Preferably, the two groups of parallel strip-shaped light sources (7) are connected in series and then connected in series with the power supply (4), and the power supply (4) is a constant voltage power supply with the voltage of 5-12V.
More preferably, the lamp beads of the two groups of parallel strip-shaped light sources (7) are connected in series in the constant-voltage LED lamp strip.
Even more preferably, the power supply (4) is a 5V constant voltage power supply.
Most preferably, the power supply (4) is a 5V constant voltage battery.
Preferably, the connecting plates (6) are respectively positioned on two side walls of the box body, and an included angle theta between the mounting surfaces of the two groups of strip-shaped light sources (7) and the side walls is 30 degrees.

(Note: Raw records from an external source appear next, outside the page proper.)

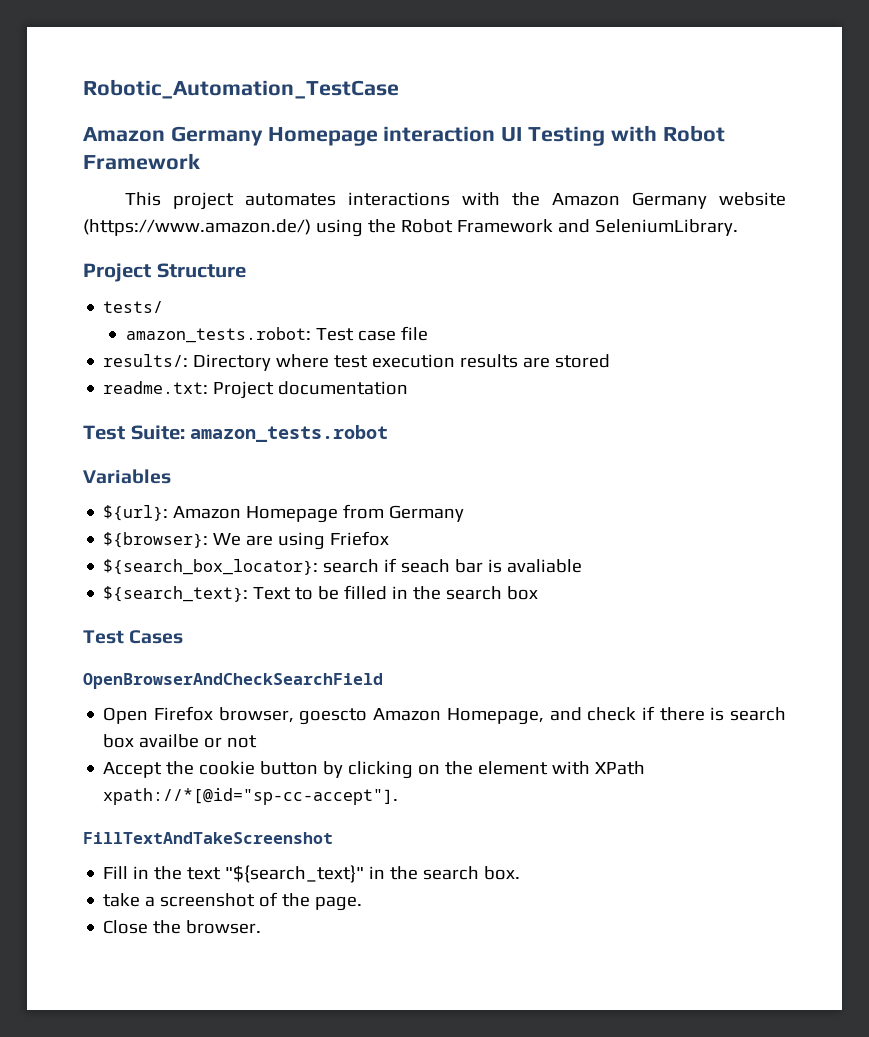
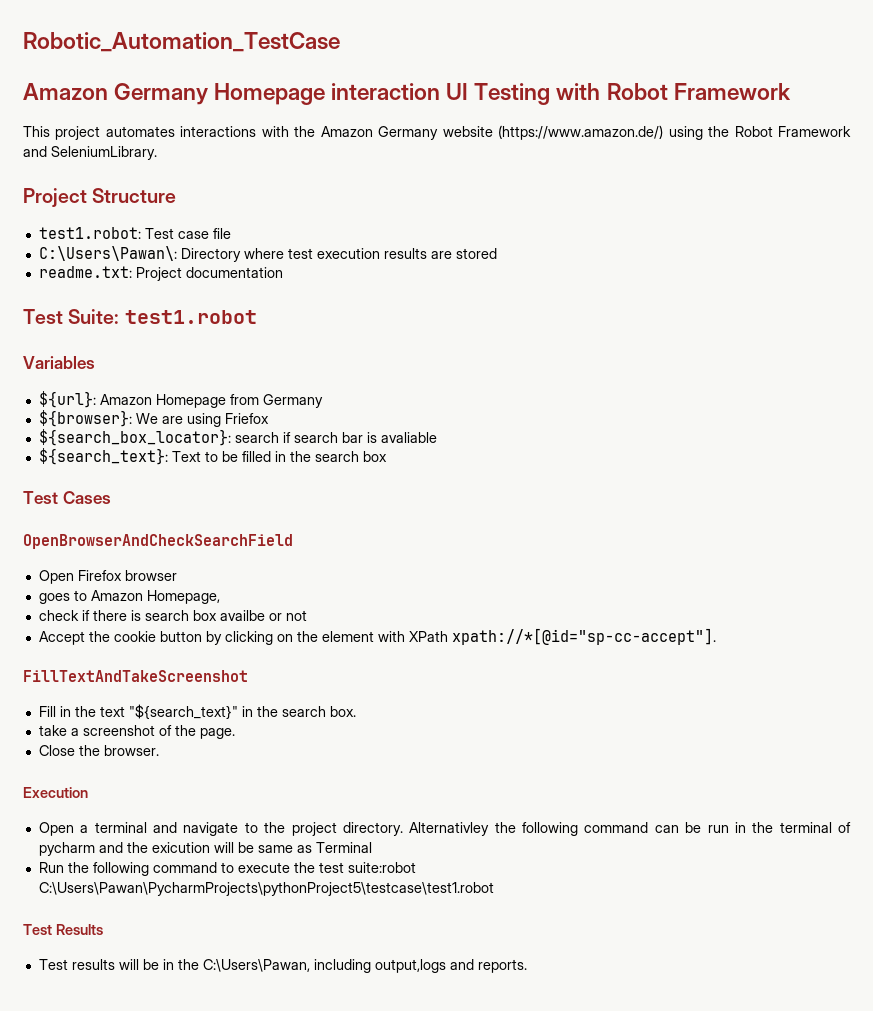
- tests/
- amazon_tests.robot: Test case file
+ test1.robot: Test case file
- results/: Directory where test execution results are stored
+ C:\Users\Pawan\: Directory where test execution results are stored
- Test Suite: amazon_tests.robot
+ Test Suite: test1.robot
- ${search_box_locator}: search if seach bar is avaliable
+ ${search_box_locator}: search if search bar is avaliable
- Open Firefox browser, goescto Amazon Homepage, and check if there is search box availbe or not
+ Open Firefox browser
+ goes to Amazon Homepage,
+ check if there is search box availbe or not
+ Execution
+ Open a terminal and navigate to the project directory. Alternativley the following command can be run in the terminal of pycharm and the exicution will be same as Terminal
+ Run the following command to execute the test suite:robot C:\Users\Pawan\PycharmProjects\pythonProject5\testcase\test1.robot
+ Test Results
+ Test results will be in the C:\Users\Pawan, including output,logs and reports.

Preferably, the box body (2) is a cuboid of 9.9-10.4 cm multiplied by 9.9-10.1 cm.
Most preferably, the box (2) is a cube of 10cm by 10 cm.
Preferably, the sample placement area (8) is located at the center line of the lower plate.
Preferably, the sample placement area (8) can be used for placing a PCR tube or an ELISA plate or the like containing a sample.
The use of the portable detector in a gene quantification and/or analysis system is also within the scope of the present invention.
Compared with the prior art, the invention has the following beneficial effects:
the portable detector disclosed by the invention is simple in preparation process, easy to obtain and convenient to carry, the portable detector disclosed by the invention is used for detecting by matching with an image data processing program in a smart phone, the concentration of pathogen genomic DNA (deoxyribonucleic acid) and a fluorescence value have a linear relation in a certain range, picture results of different fluorescence colors are digitized by the image data processing program through algorithms, and the picture results are substituted into a standard curve to finish rapid quantitative detection of pathogen genes in clinical samples, so that the rapid quantitative detection of the clinical samples can be separated from traditional large-scale equipment such as qPCR (quantitative polymerase chain reaction), a microplate reader and a Raman spectrum detector, and can be used for quantitatively detecting experimental samples after real-time constant-temperature reaction. In addition, the mobile phones with different operating systems are suitable for the portable detector claimed by the invention, no extra equipment or complex operation is needed, the remote data transmission can be realized by utilizing the network connection of the mobile phones, and the real-time monitoring and the remote collaboration are convenient. Meanwhile, the quantitative detection result can be intuitively presented, and more intuitive data display and analysis can be provided.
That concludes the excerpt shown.